Преобразование имело два вида. Интеллектуально оно подразумевало конец понимания вселенной в образе архитектора или инженера; здание еще не закончено, но завершение строительства которого не было бы задержано на очень долгое время; здание основывается на «фактах», удерживаемых вместе устойчивой структурой причин, определяющих влияния и «законы природы», и построено надежными инструментами причины и научного метода; создание интеллекта, но такого, который также выражал бы в когда-либо более точном приближении, объективные реалии космоса. В умах ликующего буржуазного мира гигантский статический механизм вселенной, унаследованный из семнадцатого столетия, но с тех пор усиленный проникновением в новые сферы, производил не только постоянство и предсказуемость, но также и преобразование. Он производил развитие (эволюцию) (которая легко могла бы быть идентифицирована со светским «профессом», по крайней мере в человеческих делах). Он был этой моделью вселенной и образом человеческого мысленного ее понимания, которое теперь разрушилось.

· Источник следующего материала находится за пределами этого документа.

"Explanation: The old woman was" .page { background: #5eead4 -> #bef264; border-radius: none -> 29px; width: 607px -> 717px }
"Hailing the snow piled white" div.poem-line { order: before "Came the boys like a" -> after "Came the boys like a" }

Но это разрушение имело критический психологический аспект. Интеллектуальное структурирование буржуазного мира устранило древние силы религии из анализа вселенной, в которой сверхъестественное и удивительное никоим образом не могло участвовать, и оставило мало места анализу эмоции, исключительно как продуктов законов природы. Однако, за крайними исключениями, интеллектуальная вселенная, казалось, приноровилась и к интуитивному человеческому постижению материального мира (к «опыту чувства»), и «интуитивным, или по крайней мере вековым, концепциям действия человеческого рассудка. Таким образом, по-прежнему было возможным думать о физике и химии в механических моделях («модель атома, сделанная из бильярдных шаров») 227 227 Когда это случилось, атом, вскоре разделенный на более мелкие частицы, вернулся в этот период в качестве основного строительного блока физических наук после периода относительного пренебрежения им.

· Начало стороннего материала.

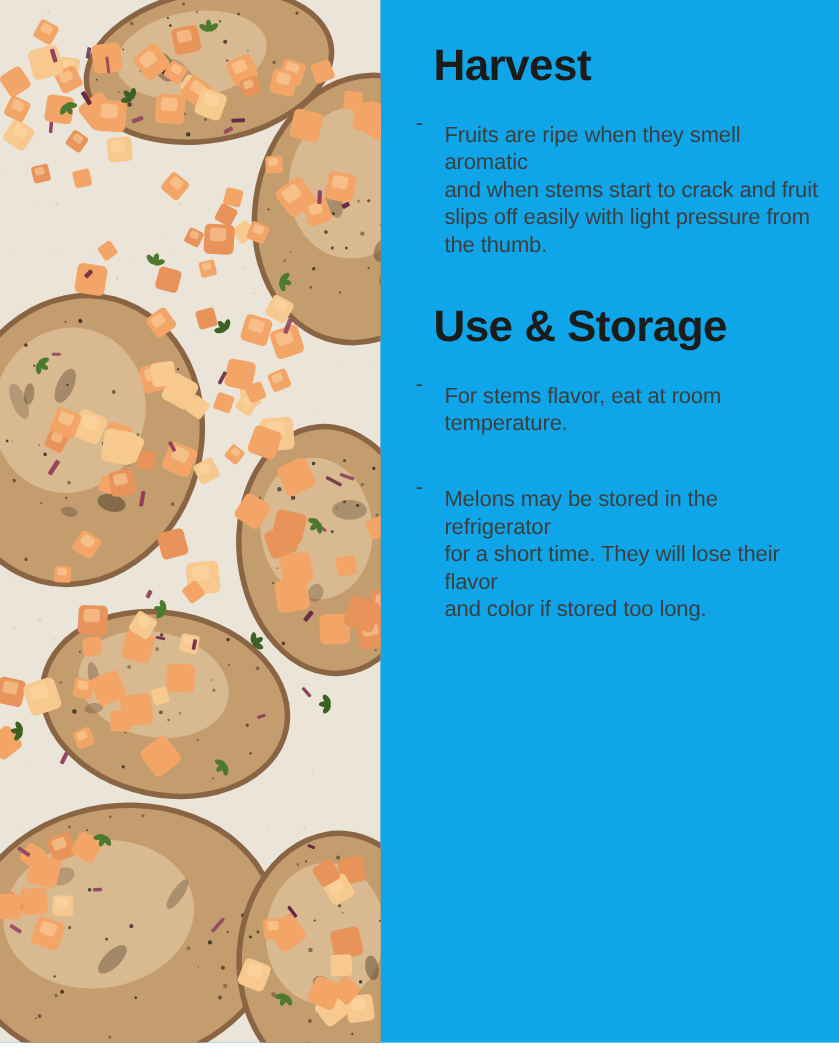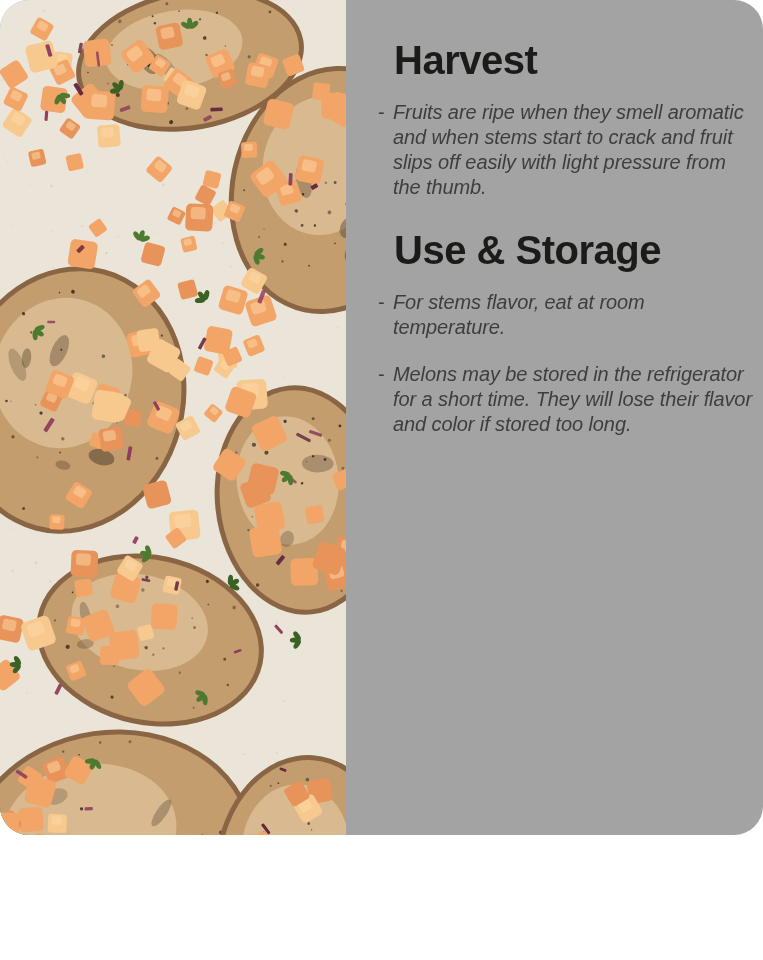"Harvest" .page { background: #a3a3a3 -> #0ea5e9; border-radius: 29px -> none; height: 835px -> 948px }
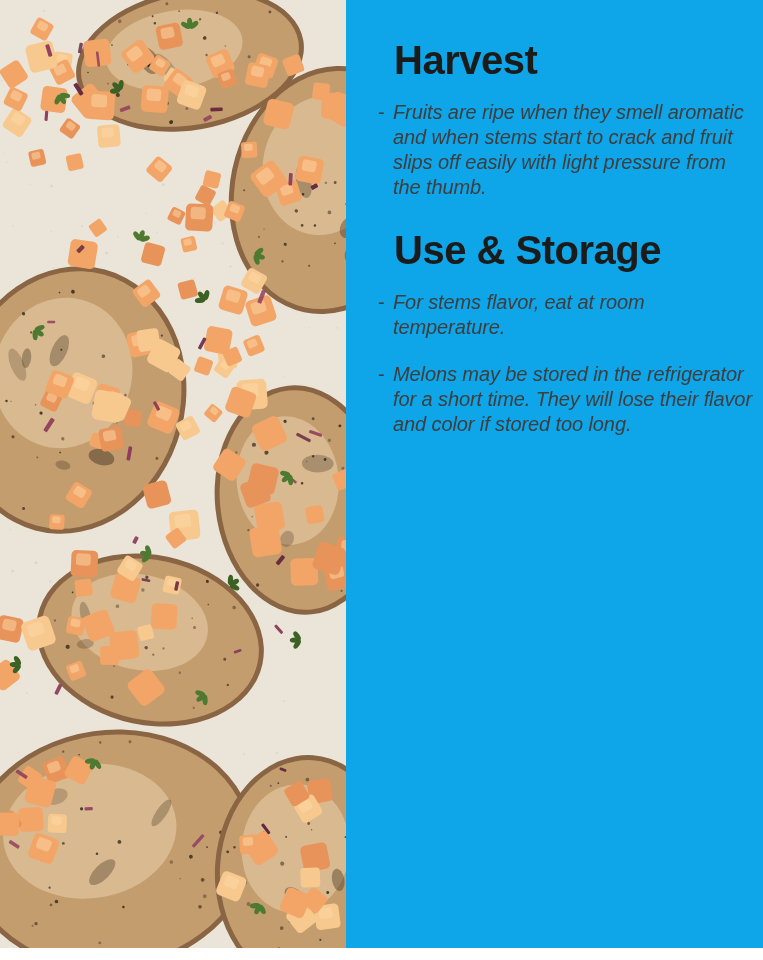"Fruits are ripe when they" .btext { font-style: italic -> none; margin: 0 -> 11px }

. Но новое структурирование вселенной все более и более попадало в зависимость от интуиции, похожей на выбрасываемый за борт груз при угрозе аварии, и «здравого смысла». В известном смысле «природа» стала менее «естественной» и более непостижимой. Действительно, хотя все из нас сегодня живут рядом и с помощью технологии, которая опирается на новую научную революцию, в мире, визуальный внешний вид которого был преобразован ею, и в котором светская беседа образованных людей могла повторять ее концепции и словарь, далеко не ясно, до какой степени эта революция просочилась в общие процессы мышления светской публики даже сегодня. Одно можно сказать, что она была поглощена скорее экзистенционально, чем интеллектуально.
Процесс развода науки и интуиции, возможно, может быть проиллюстрирован по крайней мере в области математики. Некоторое время в середине девятнадцатого столетия прогресс математической мысли начал производить не только (как он уже сделал ранее — см. *Век Революции») результаты, которые конфликтовали с реальным миром как понимаемые разумом, такие как неевклидова геометрия, но и результаты, которые казались шокирующими даже для математиков, которые находили, подобно великому Джорджу Кантору, что «Je vois mais ne le crois pas»"”."** Произошло то, что Бурбаки называет «патологией математики»®*. В геометрии, одной из двух динамичных границ математики девятнадцатого столетия, появляются все способы, поскольку они были невероятными, феноменов, такие как кривые без тангенсов. Но самым решающим и «невозможным» достижением было, возможно, исследование бесконечных величин Кантором, который создал мир, в котором интуитивные концепции «больше» или «меньше» использовались не долго и правила арифметики больше не давали ожидаемых от них результатов. Это был захватывающий прогресс, новый математический «рай», используя фразу Гилберта, из которого авангард математиков отказался быть изгнанным.
Одно решение — впоследствии принятое большинством математиков — состояло в том, чтобы освободить математику от всякого соответствия реальному миру и превратить ее в разработку постулатов, любых постулатов, от которых требовалось единственно быть точно определенными и при необходимости соединяться, чтобы не противоречить друг другу. Впредь математика была основана на строгой приостановке веры во все, кроме правил игры. По словам Бертрана Расселла — главного вкладчика в переосмысление основ математики, которая теперь становилась центром места действия событий, возможно, в первый раз в своей истории, — математика была предметом, в котором никто не знал то, о чем он говорил, или было ли истинным то, что он сказал** Ее основы были повторно сформулированы при строгом исключении любого обращения к интуиции.